*Your assignment:* From the records below, print exactly the lines starting at the one containing "shipping: 7.95 -> 8.69" and ending at the one containing "total: 131.82 -> 69.83", ends included, and nothing else.

*Information supplied:*
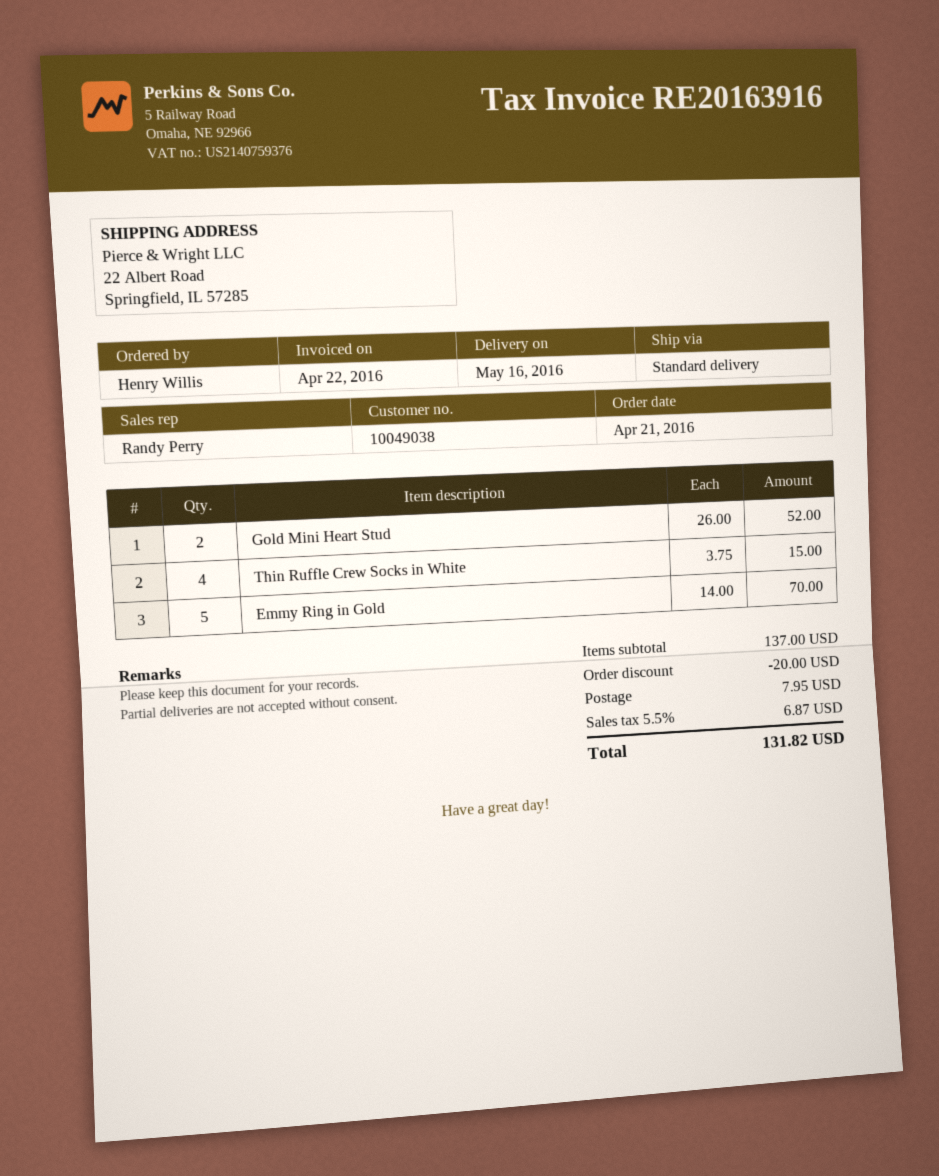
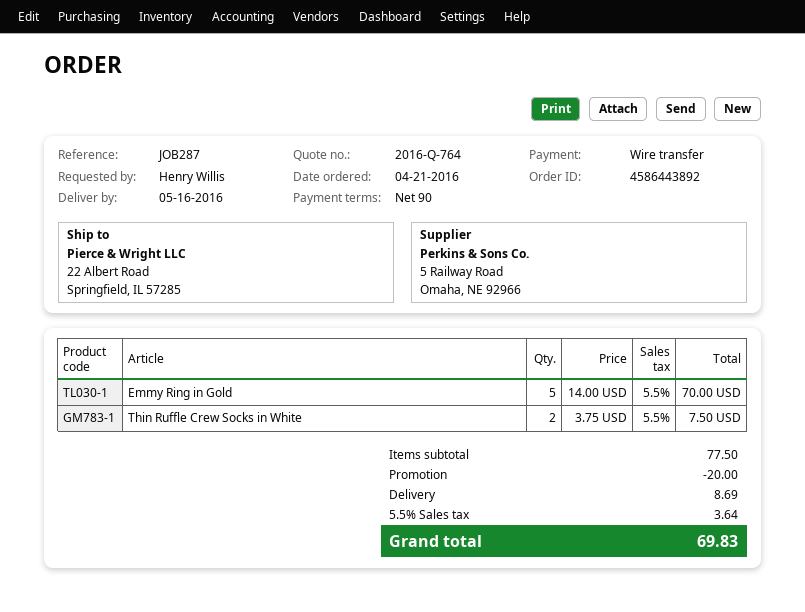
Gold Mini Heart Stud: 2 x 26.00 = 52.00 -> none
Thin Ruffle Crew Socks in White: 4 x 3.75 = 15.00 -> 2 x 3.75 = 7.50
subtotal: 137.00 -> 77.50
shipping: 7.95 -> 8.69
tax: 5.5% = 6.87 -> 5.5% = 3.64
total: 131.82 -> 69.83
--
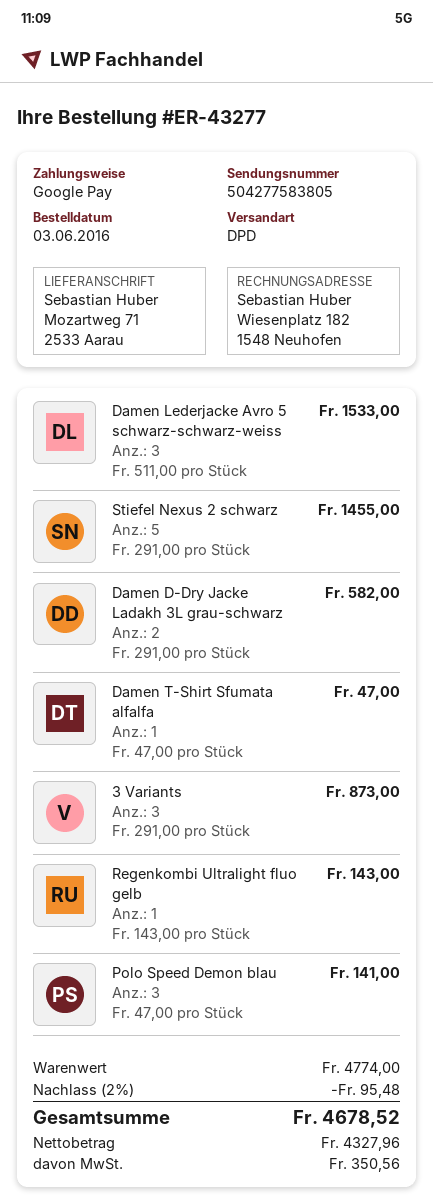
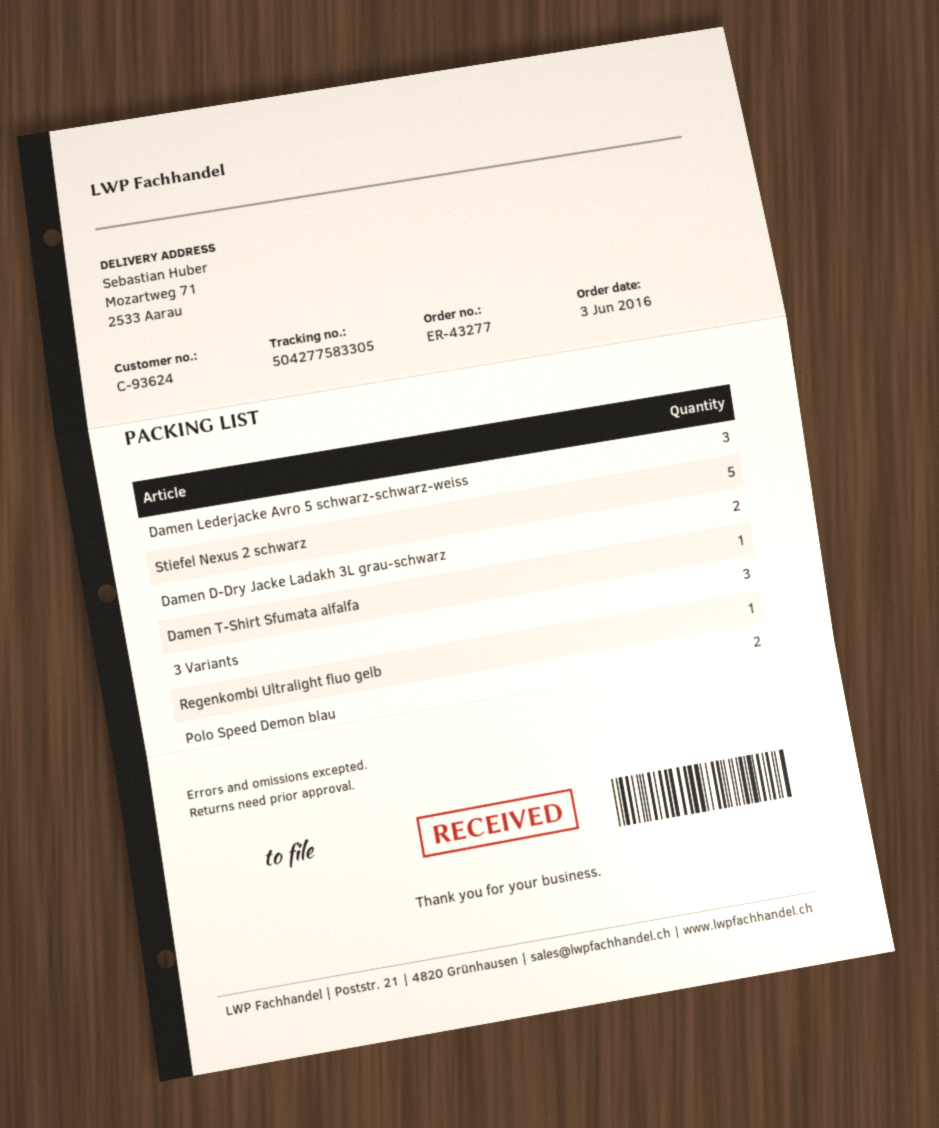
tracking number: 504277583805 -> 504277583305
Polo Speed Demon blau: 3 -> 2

*Answer box:*
shipping: 7.95 -> 8.69
tax: 5.5% = 6.87 -> 5.5% = 3.64
total: 131.82 -> 69.83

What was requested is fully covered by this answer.